§ Input for this task
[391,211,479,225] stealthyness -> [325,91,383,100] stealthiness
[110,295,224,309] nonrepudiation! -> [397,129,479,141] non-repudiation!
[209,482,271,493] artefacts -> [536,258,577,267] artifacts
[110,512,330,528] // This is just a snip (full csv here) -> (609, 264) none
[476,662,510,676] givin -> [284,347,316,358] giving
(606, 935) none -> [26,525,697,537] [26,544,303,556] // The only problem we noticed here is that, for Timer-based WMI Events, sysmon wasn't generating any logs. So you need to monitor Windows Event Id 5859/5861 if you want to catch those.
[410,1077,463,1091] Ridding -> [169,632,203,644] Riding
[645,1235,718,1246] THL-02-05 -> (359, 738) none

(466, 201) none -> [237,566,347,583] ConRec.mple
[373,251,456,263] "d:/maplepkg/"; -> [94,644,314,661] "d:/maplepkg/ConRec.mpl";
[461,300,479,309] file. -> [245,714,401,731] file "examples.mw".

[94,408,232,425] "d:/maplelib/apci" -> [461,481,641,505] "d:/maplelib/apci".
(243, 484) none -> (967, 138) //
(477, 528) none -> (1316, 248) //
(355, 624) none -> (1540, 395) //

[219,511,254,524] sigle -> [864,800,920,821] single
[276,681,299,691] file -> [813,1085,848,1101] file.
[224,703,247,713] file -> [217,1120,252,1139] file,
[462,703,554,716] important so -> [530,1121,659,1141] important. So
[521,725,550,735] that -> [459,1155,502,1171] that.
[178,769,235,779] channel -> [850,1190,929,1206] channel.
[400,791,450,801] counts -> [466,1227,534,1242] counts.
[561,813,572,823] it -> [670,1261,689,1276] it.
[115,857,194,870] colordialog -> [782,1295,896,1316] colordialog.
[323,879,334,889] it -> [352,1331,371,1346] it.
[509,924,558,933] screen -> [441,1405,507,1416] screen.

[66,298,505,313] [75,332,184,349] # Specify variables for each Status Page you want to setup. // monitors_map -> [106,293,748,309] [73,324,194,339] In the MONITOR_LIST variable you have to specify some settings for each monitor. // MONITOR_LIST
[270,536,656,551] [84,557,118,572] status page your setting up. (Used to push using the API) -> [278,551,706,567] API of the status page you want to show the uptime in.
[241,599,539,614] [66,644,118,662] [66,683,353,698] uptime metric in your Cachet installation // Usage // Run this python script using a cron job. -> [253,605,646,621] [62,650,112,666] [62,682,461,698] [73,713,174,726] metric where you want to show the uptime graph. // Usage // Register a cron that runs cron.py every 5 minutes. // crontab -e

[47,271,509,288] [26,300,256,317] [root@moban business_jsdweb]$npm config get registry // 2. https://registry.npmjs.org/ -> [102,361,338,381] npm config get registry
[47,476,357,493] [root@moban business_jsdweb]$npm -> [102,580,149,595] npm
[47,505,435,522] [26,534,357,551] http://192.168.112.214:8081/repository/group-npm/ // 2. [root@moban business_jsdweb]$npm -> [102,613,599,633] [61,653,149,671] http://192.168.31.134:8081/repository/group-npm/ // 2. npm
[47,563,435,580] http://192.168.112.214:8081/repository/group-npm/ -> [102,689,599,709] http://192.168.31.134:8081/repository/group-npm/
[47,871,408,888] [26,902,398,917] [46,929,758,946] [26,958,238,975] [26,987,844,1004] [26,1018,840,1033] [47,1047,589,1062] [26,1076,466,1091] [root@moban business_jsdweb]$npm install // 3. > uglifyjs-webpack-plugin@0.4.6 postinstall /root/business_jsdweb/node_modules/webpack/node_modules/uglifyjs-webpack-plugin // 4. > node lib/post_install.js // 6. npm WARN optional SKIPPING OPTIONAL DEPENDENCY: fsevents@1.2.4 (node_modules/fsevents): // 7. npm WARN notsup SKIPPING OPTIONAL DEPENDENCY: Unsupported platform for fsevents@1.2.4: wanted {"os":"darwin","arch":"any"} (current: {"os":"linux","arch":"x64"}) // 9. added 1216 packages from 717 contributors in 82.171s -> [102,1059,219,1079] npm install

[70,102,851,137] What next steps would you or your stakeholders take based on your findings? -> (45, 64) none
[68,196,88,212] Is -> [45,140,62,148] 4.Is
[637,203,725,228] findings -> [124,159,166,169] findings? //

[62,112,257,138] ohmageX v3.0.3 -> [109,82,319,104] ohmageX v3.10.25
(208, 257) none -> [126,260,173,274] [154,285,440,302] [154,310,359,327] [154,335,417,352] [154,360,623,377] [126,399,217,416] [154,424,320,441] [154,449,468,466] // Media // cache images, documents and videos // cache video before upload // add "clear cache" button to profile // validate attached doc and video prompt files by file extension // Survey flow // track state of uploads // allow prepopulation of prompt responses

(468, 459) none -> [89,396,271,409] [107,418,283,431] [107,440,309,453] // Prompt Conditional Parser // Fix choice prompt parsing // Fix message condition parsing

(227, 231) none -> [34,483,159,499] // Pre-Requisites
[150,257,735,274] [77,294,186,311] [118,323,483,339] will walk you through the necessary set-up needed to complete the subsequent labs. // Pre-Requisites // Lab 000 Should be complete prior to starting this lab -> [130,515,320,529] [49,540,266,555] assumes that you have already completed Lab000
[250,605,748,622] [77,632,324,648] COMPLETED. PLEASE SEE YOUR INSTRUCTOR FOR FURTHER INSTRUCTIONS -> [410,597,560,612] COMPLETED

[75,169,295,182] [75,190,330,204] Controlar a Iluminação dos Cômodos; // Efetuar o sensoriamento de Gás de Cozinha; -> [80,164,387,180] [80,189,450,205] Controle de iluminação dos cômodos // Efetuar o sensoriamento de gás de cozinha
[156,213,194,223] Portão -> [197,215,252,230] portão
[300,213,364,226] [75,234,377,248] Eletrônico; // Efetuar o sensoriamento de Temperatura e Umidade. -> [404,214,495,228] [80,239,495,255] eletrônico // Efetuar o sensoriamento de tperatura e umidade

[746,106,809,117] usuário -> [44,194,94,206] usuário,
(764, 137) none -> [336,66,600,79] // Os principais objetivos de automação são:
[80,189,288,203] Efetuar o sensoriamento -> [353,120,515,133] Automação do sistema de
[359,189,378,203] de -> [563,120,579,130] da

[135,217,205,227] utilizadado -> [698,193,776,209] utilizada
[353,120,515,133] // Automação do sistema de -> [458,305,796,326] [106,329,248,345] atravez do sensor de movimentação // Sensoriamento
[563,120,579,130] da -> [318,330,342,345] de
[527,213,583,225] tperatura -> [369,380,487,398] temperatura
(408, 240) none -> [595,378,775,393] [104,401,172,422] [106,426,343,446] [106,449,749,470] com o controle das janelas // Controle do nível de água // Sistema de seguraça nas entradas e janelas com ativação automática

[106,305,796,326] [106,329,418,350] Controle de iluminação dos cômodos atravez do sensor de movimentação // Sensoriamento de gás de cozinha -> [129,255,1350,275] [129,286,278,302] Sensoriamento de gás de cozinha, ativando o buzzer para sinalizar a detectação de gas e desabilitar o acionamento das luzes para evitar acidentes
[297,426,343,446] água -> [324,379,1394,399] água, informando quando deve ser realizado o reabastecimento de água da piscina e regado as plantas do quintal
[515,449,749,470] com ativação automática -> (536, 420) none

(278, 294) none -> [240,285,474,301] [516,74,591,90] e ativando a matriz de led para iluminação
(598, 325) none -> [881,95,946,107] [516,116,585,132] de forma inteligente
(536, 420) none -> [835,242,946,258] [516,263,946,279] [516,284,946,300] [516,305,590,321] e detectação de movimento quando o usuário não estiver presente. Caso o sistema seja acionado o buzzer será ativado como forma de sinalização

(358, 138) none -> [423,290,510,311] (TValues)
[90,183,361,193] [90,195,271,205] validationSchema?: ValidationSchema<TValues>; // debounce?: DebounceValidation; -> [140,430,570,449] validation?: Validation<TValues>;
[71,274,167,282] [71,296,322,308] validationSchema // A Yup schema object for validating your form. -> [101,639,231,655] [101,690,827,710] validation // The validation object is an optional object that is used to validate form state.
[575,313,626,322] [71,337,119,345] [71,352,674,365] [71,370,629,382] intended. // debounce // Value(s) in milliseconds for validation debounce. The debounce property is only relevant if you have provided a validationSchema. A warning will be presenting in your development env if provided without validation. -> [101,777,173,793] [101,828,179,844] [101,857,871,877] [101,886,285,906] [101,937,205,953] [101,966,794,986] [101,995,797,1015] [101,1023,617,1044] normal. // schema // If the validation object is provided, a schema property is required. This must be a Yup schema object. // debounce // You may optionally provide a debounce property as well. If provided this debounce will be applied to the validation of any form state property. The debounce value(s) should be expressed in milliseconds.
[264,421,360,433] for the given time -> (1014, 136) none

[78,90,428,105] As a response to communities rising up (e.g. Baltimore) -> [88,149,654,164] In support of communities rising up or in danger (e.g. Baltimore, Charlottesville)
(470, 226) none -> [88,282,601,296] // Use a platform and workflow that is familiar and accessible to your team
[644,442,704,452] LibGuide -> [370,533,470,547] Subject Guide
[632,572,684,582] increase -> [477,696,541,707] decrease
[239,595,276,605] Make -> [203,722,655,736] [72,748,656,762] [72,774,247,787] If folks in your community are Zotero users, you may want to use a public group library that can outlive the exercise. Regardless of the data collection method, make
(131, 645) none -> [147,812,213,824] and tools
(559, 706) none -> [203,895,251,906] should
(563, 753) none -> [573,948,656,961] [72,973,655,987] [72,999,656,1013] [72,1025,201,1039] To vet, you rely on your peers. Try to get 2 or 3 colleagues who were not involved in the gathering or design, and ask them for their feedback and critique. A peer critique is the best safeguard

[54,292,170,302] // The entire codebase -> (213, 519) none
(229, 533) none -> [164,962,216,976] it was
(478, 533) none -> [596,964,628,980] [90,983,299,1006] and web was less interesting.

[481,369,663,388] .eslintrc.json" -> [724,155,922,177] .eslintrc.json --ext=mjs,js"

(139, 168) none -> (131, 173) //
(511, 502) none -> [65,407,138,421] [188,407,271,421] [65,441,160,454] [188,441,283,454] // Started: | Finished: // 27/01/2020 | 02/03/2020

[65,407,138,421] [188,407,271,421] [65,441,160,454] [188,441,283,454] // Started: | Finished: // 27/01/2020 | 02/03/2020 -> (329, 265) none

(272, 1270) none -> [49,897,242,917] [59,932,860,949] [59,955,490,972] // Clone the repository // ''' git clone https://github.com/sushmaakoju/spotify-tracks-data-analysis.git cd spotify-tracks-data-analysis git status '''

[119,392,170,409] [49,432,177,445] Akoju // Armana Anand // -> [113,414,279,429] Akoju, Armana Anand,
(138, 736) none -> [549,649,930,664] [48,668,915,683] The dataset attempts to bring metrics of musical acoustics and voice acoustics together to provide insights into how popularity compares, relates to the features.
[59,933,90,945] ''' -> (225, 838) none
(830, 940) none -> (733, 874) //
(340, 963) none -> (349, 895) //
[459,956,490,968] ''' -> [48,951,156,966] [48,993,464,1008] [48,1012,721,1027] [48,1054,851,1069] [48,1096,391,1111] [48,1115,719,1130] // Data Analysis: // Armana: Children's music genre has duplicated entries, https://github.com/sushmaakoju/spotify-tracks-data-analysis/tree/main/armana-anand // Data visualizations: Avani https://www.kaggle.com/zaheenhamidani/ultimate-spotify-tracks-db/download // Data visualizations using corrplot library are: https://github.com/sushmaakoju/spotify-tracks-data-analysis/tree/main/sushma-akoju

§ How to complete this task
Using the entries above, give back exactly the line containing "(355, 624) none -> (1540, 395) //", the line containing "[241,599,539,614] [66,644,118,662] [66,683,353,698]", and every line between them, and nothing else.

§ Response box
(355, 624) none -> (1540, 395) //

[219,511,254,524] sigle -> [864,800,920,821] single
[276,681,299,691] file -> [813,1085,848,1101] file.
[224,703,247,713] file -> [217,1120,252,1139] file,
[462,703,554,716] important so -> [530,1121,659,1141] important. So
[521,725,550,735] that -> [459,1155,502,1171] that.
[178,769,235,779] channel -> [850,1190,929,1206] channel.
[400,791,450,801] counts -> [466,1227,534,1242] counts.
[561,813,572,823] it -> [670,1261,689,1276] it.
[115,857,194,870] colordialog -> [782,1295,896,1316] colordialog.
[323,879,334,889] it -> [352,1331,371,1346] it.
[509,924,558,933] screen -> [441,1405,507,1416] screen.

[66,298,505,313] [75,332,184,349] # Specify variables for each Status Page you want to setup. // monitors_map -> [106,293,748,309] [73,324,194,339] In the MONITOR_LIST variable you have to specify some settings for each monitor. // MONITOR_LIST
[270,536,656,551] [84,557,118,572] status page your setting up. (Used to push using the API) -> [278,551,706,567] API of the status page you want to show the uptime in.
[241,599,539,614] [66,644,118,662] [66,683,353,698] uptime metric in your Cachet installation // Usage // Run this python script using a cron job. -> [253,605,646,621] [62,650,112,666] [62,682,461,698] [73,713,174,726] metric where you want to show the uptime graph. // Usage // Register a cron that runs cron.py every 5 minutes. // crontab -e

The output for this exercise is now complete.